Thirty seconds later, someone tries to update that table. Except... an UPDATE requires an exclusive lock. The transaction can't get an exclusive lock, however, because there's already a shared lock from another transaction. So the giant SELECT transaction is now blocking the UPDATE transaction. So, the UPDATE query waits. Most queries time out at the longest at 5 minutes. So, the UPDATE would fail... at the end of the timeout. At the end of the timeout, the UPDATE query would fail, possibly causing the whole transaction to roll back depending on what your application decides. You can set the timeout lower to make it fail faster, but maybe you don't want to do that. If the UPDATE started 8m into the 8m 30s operation, then it'd suddenly get to complete the UPDATE when the block was freed 30s later.

You can use SNAPSHOT ISOLATION and you can use READ COMMITTED SNAPSHOT (they're not the same) but either way you have to turn them on database-wide (with the ALLOW_SNAPSHOT_ISOLATION and READ_COMMITTED_SNAPSHOT options, respectively). The reason you might not want to do that is because they have caveats like increased storage requirements, fundamentally altering the behavior of the locking so you can get different results, changing how rows are saved on disk, slowing updates, slowing data reads, increasing tempdb contention, etc. so they're not something you just want to enable without planning or testing. Like that 500 million record query? READ COMMITTED is the default behavior I described above. Under READ COMMITTED SNAPSHOT, it saves the row version data to the tempdb so that it knows which ones to send, but the UPDATE won't block. Under regular SNAPSHOT isolation, the UPDATE also won't block, but the system will create the snapshot by dumping the whole query to the tempdb behind the scenes. Depending on your hardware and query, that could be a a lot of I/O and a lot of storage space. Is that bad? I don't know. Maybe your large SELECT is aggregating and sorting, so it's already using a ton of tempdb and you've planned for that. It depends on what you're doing, how accurate you need your data, and what kind of pressures you've got.
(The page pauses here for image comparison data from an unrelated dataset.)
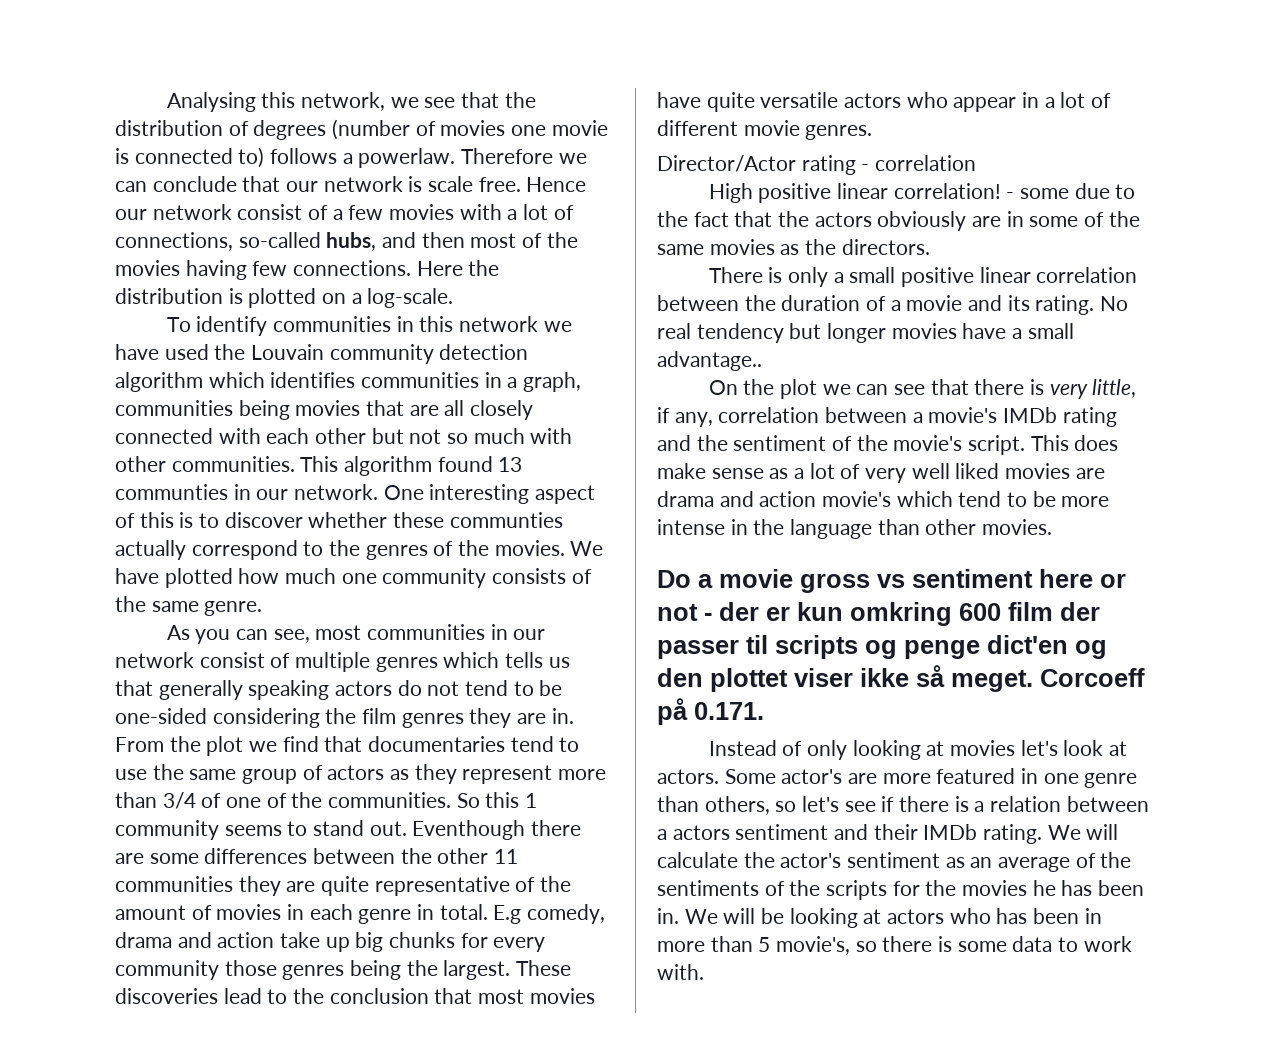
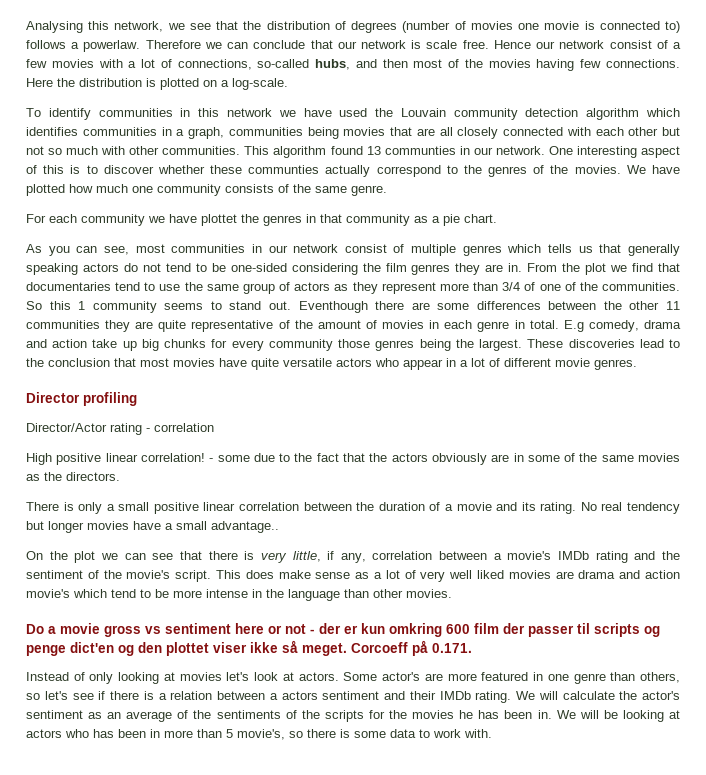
(263, 608) none -> [26,214,497,226] // For each community we have plottet the genres in that community as a pie chart.
(873, 132) none -> [26,392,137,406] // Director profiling

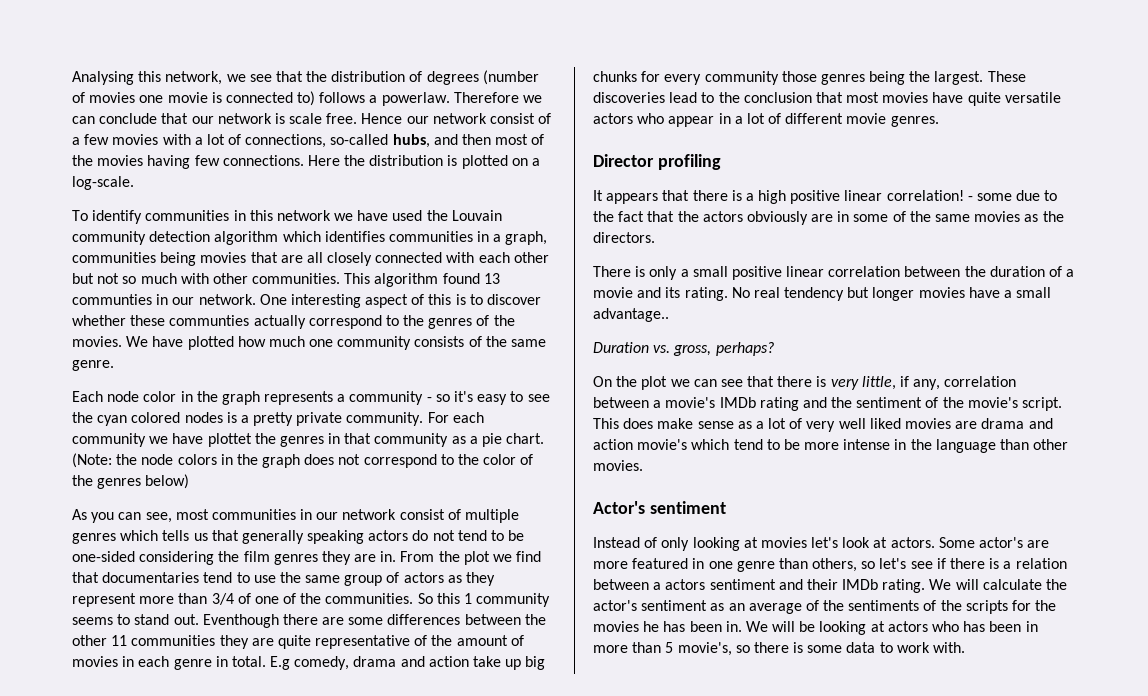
(387, 190) none -> [72,391,550,405] [72,412,424,426] Each node color in the graph represents a community - so it's easy to see the cyan colored nodes is a pretty private community.
(497, 218) none -> [72,453,534,468] [72,474,190,489] (Note: the node colors in the graph does not correspond to the color of the genres below)
[26,423,214,435] [26,453,52,465] Director/Actor rating - correlation // High -> [593,190,787,204] It appears that there is a high
(279, 527) none -> [593,342,774,356] // Duration vs. gross, perhaps?
[26,623,660,637] [26,640,472,656] Do a movie gross vs sentiment here or not - der er kun omkring 600 film der passer til scripts og penge dict'en og den plottet viser ikke så meget. Corcoeff på 0.171. -> [593,501,726,514] Actor's sentiment

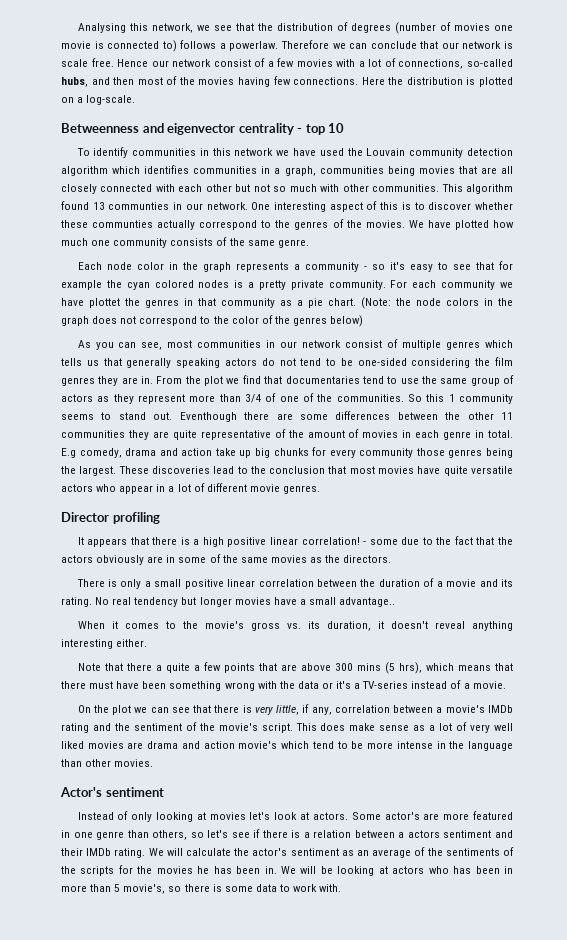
(134, 183) none -> [61,123,345,135] // Betweenness and eigenvector centrality - top 10
(550, 398) none -> [475,261,513,270] [61,280,102,290] that for example
[593,342,774,356] Duration vs. gross, perhaps? -> [77,621,513,631] [61,639,148,649] [77,662,513,674] [61,680,506,691] When it comes to the movie's gross vs. its duration, it doesn't reveal anything interesting either. // Note that there a quite a few points that are above 300 mins (5 hrs), which means that there must have been something wrong with the data or it's a TV-series instead of a movie.

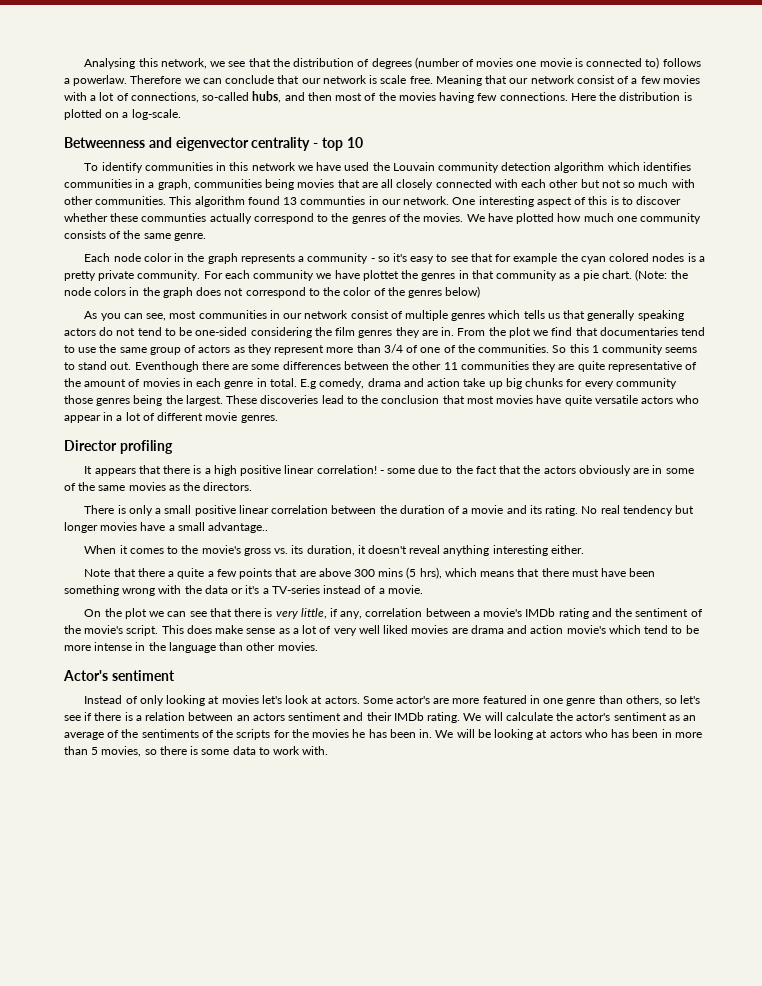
[117,59,149,67] Hence -> [435,75,508,86] Meaning that
[398,832,405,838] a -> [236,715,250,721] an
[123,884,166,894] movie's, -> [101,746,142,757] movies,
That's all just what my understanding is, too; my understanding here certainly isn't perfect.

And, yes, everybody is annoyed that Microsoft decided to call their second type of row versioning READ COMMITTED SNAPSHOT ISOLATION when they already have isolation levels READ COMMITTED and SNAPSHOT, and had the command SET ALLOW_SNAPSHOT_ISOLATION ON to enable the SNAPSHOT isolation level. It makes sense why because it alters how the READ COMMITTED level behaves, but it makes it really hard to understand what people are talking about without being very specific.

Jaime

Remember that all the SNAPSHOT stuff was bolted on in SQL 2005 to mimic Oracle's locking model so the workloads that used to work a lot better on Oracle's database can now compete on equal footing in SQL Server. It's not a surprise that they don't fit in smoothly.

In other news, when first working with SQL Server, Oracle people always freak out when they can't roll back a transaction they didn't explicitly begin. When first working with Oracle, SQL Server people can't figure out why Oracle sometimes commits their transactions on them at what seems like random times.

cheong

No, I'm not saying the problem is from SqlDataReader. Just as I said, SqlDataAdapter is using SqlDataReader internally to read data. If it would introduce data consisency problem, using other methods wouldn't help either.

I mention "data consistancy problem you mentioned" because that's what I see to summerize that paragraph. Perheps I should just the more accurate one - "problem with locks".

Btw, my suggestion to use snapshot is primary to evade exclusive locks without the risk of dirty reads.

It's difficult to post relatively long paragraph and still keep track of logic when it can be interrupted 2-3 times in the time of writing it.